BONTANG – Wali Kota Bontang, Neni Moerniaeni, menegaskan Gerakan Pramuka harus tampil sebagai solusi di tengah tantangan era digital yang kian kompleks, termasuk maraknya bullying, narkoba, dan judi online. Pesan tegas itu disampaikan saat memimpin langsung Upacara Peringatan Hari Pramuka ke-64 tingkat Kota Bontang di Lapangan Bessai Berinta, Rabu (29/10/2025).
“Pramuka harus hadir sebagai garda terdepan dalam membentuk generasi muda berakhlak, berintegritas, dan siap bersaing di era digital,” ujar Neni di hadapan ratusan anggota Pramuka dari tingkat SD hingga SMA.
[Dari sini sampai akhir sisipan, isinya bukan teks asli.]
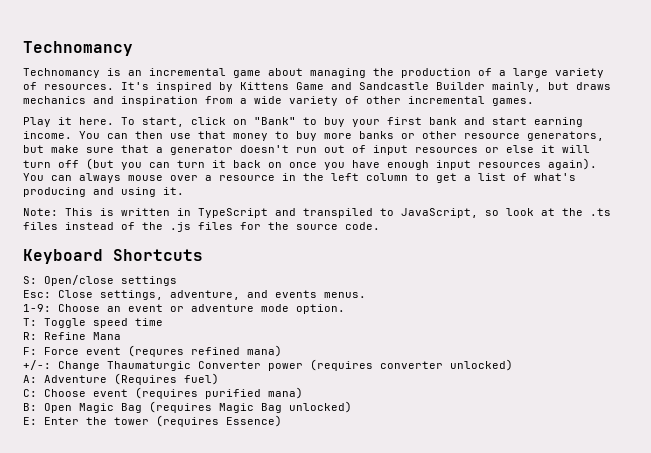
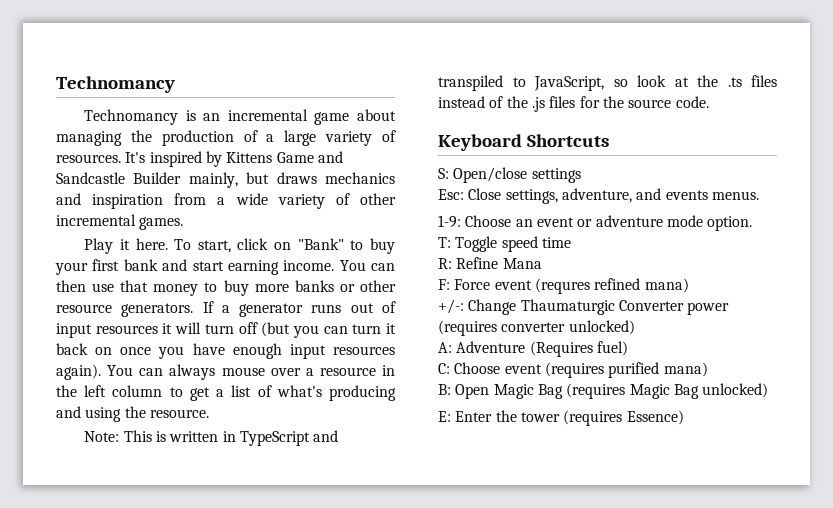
[527,131,604,141] [23,145,317,155] generators, but make sure that a generator doesn't run -> [121,301,342,317] generators. If a generator runs
[485,145,534,153] or else -> (158, 329) none
[163,187,184,195] it. -> [124,406,209,418] the resource.

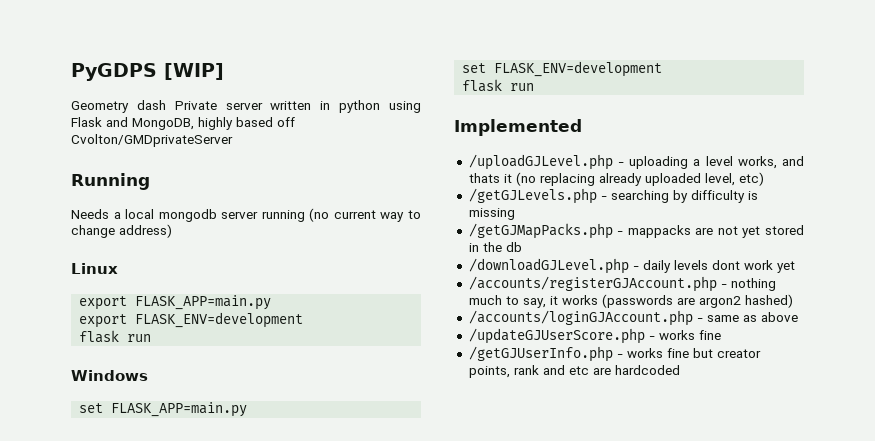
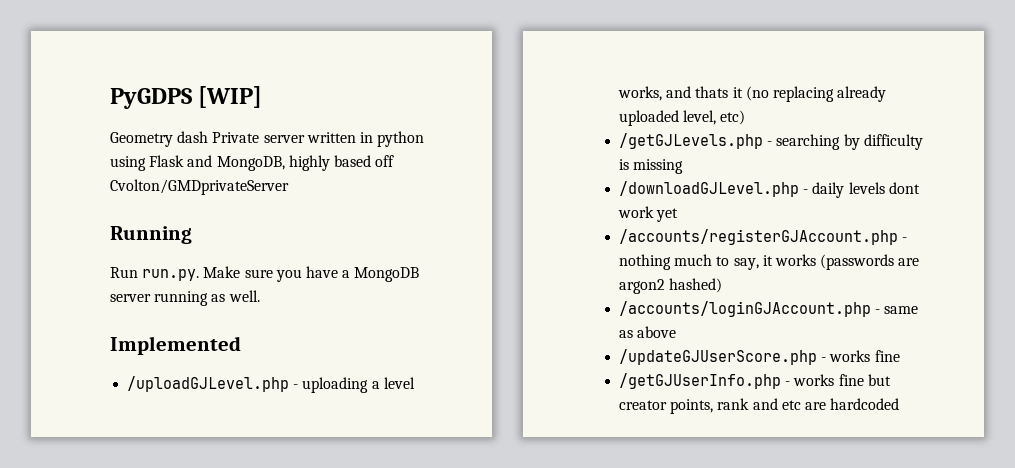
[71,208,421,222] [71,224,172,238] [71,263,118,274] [79,295,272,310] [79,312,304,328] [79,330,152,343] [71,370,148,381] [79,402,248,417] [462,61,663,77] [462,79,535,92] Needs a local mongodb server running (no current way to change address) // Linux // export FLASK_APP=main.py // export FLASK_ENV=development // flask run // Windows // set FLASK_APP=main.py // set FLASK_ENV=development // flask run -> [110,266,420,282] [110,290,260,306] Run run.py. Make sure you have a MongoDB server running as well.
[468,223,804,239] [468,242,522,252] // /getGJMapPacks.php - mappacks are not yet stored in the db -> (684, 166) none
Menurutnya, Pramuka bukan sekadar simbol kedisiplinan, tetapi wadah nyata pembentukan karakter bangsa. Ia menegaskan bahwa semangat kebersamaan dan ketangguhan yang diajarkan Pramuka harus menjadi benteng moral generasi muda di tengah arus modernisasi.

Upacara bertema “Kolaborasi untuk Membangun Ketahanan Bangsa” itu juga menjadi ajang apresiasi bagi Pramuka berprestasi. Wali Kota Neni secara langsung menyematkan tanda penghargaan kepada anggota dan pembina Pramuka yang telah membawa nama Bontang di tingkat nasional dan internasional, termasuk peserta Jambore Pramuka Muslim Dunia 2025 dan anggota Paskibraka Kota Bontang.
Suasana makin hangat ketika siswa-siswi SLB menampilkan tarian persembahan yang disambut riuh tepuk tangan. Bahkan, Wali Kota Neni bersama para tamu undangan turut menari bersama sebagai wujud kebersamaan dan inklusivitas.
Upacara ditutup dengan pembentangan Sang Saka Merah Putih, menegaskan semangat nasionalisme dan komitmen Pramuka Bontang untuk terus menjadi pelopor keteladanan menuju Indonesia Emas 2045.